Gartner and Forrester have both noted the shift in analyst coverage over the last 18 months. Enterprise buyers are increasingly asking whether they need a CDP that owns the data layer or a CDP that operates on top of it. The answer almost always depends on whether a warehouse already exists — and for large enterprises, it almost always does.
The practical implication is that the evaluation criteria have shifted. Five years ago, an enterprise CDP evaluation focused on data ingestion quality and connector breadth. Today, the first question is architectural: does this platform compound the value of our existing data investment or compete with it?
A platform that compounds that investment wins in most enterprise buying situations, because it reduces the total cost of ownership while increasing the speed at which marketing teams can act on accurate data.
What the Decision Actually Comes Down To
Choosing the best CDP for large enterprises in 2025 is a data architecture decision before it's a marketing tool decision. The platforms that understand this are selling to a different buyer than the platforms still leading with segmentation and campaign features.
If your enterprise has a modern cloud data warehouse and a data team that governs it, the most defensible choice is a CDP that treats the warehouse as the foundation rather than a data source to be ingested. The governance, identity, and activation capabilities should sit on top of what you already have — not alongside it in a competing system.
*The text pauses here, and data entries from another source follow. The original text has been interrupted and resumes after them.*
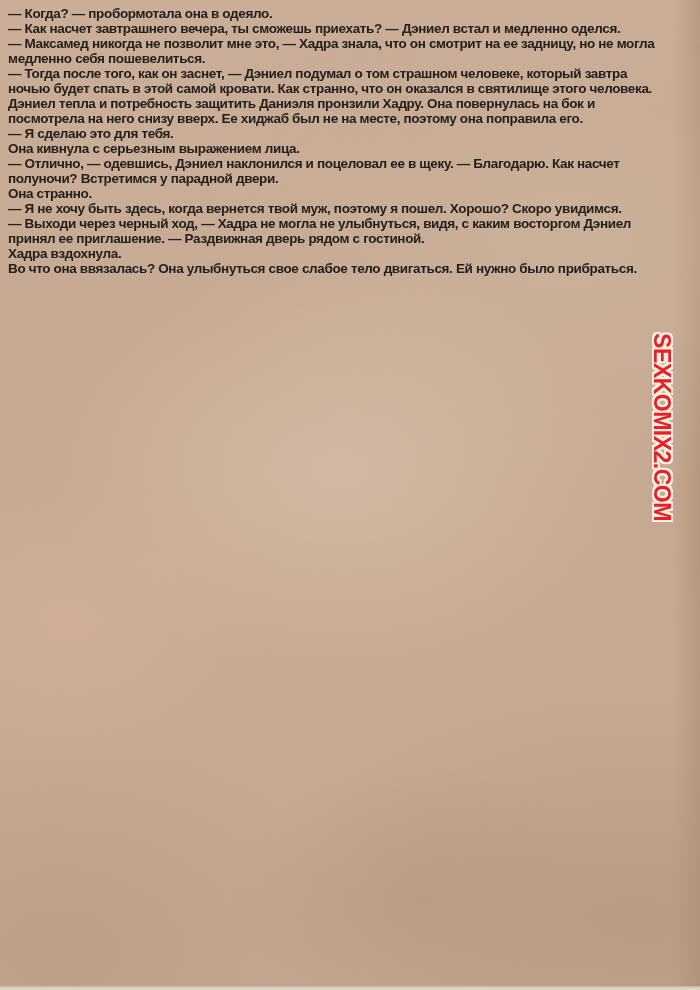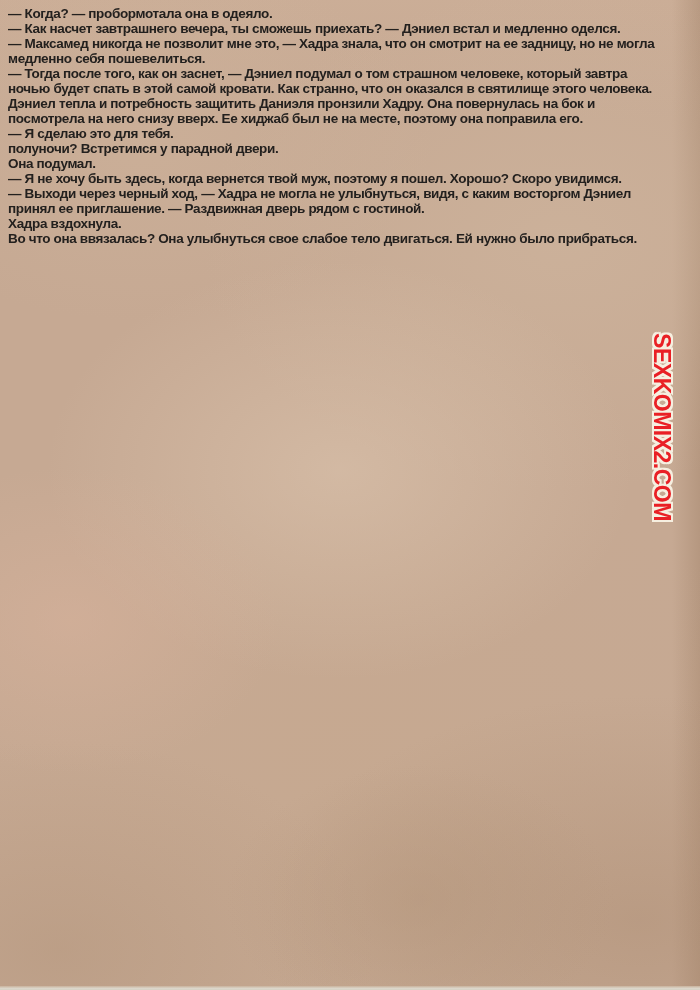--- a/index.html
+++ b/index.html
@@ -75,22 +75,24 @@
   <div class="text-block">
     <div class="story-line">— Когда? — пробормотала она в одеяло.</div>
     <div class="story-line">— Как насчет завтрашнего вечера, ты сможешь приехать? — Дэниел встал и медленно оделся.</div>
     <div class="story-line">— Максамед никогда не позволит мне это, — Хадра знала, что он смотрит на ее задницу, но не могла</div>
     <div class="story-line">медленно себя пошевелиться.</div>
     <div class="story-line">— Тогда после того, как он заснет, — Дэниел подумал о том страшном человеке, который завтра</div>
     <div class="story-line">ночью будет спать в этой самой кровати. Как странно, что он оказался в святилище этого человека.</div>
     <div class="story-line">Дэниел тепла и потребность защитить Даниэля пронзили Хадру. Она повернулась на бок и</div>
     <div class="story-line">посмотрела на него снизу вверх. Ее хиджаб был не на месте, поэтому она поправила его.</div>
     <div class="story-line">— Я сделаю это для тебя.</div>
+    <div class="story-line">Она кивнула с серьезным выражением лица.</div>
+    <div class="story-line">— Отлично, — одевшись, Дэниел наклонился и поцеловал ее в щеку. — Благодарю. Как насчет</div>
     <div class="story-line">полуночи? Встретимся у парадной двери.</div>
-    <div class="story-line">Она подумал.</div>
+    <div class="story-line">Она странно.</div>
     <div class="story-line">— Я не хочу быть здесь, когда вернется твой муж, поэтому я пошел. Хорошо? Скоро увидимся.</div>
     <div class="story-line">— Выходи через черный ход, — Хадра не могла не улыбнуться, видя, с каким восторгом Дэниел</div>
     <div class="story-line">принял ее приглашение. — Раздвижная дверь рядом с гостиной.</div>
     <div class="story-line">Хадра вздохнула.</div>
     <div class="story-line">Во что она ввязалась? Она улыбнуться свое слабое тело двигаться. Ей нужно было прибраться.</div>
   </div>
 
   <div class="watermark">SEXKOMIX2.COM</div>
 
   <div class="bottom-edge"></div>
If your enterprise is earlier in its data maturity journey and the warehouse is not yet the system of record, a more integrated CDP may reduce early-stage complexity. But that's a temporary architecture that will eventually require renegotiation as your data infrastructure matures.
The platforms worth serious evaluation in 2025 are the ones that can answer the governance question clearly and demonstrate identity resolution at your actual scale. Everything else is a table-stakes capability that most vendors can claim. The architecture question is where the real differentiation lives.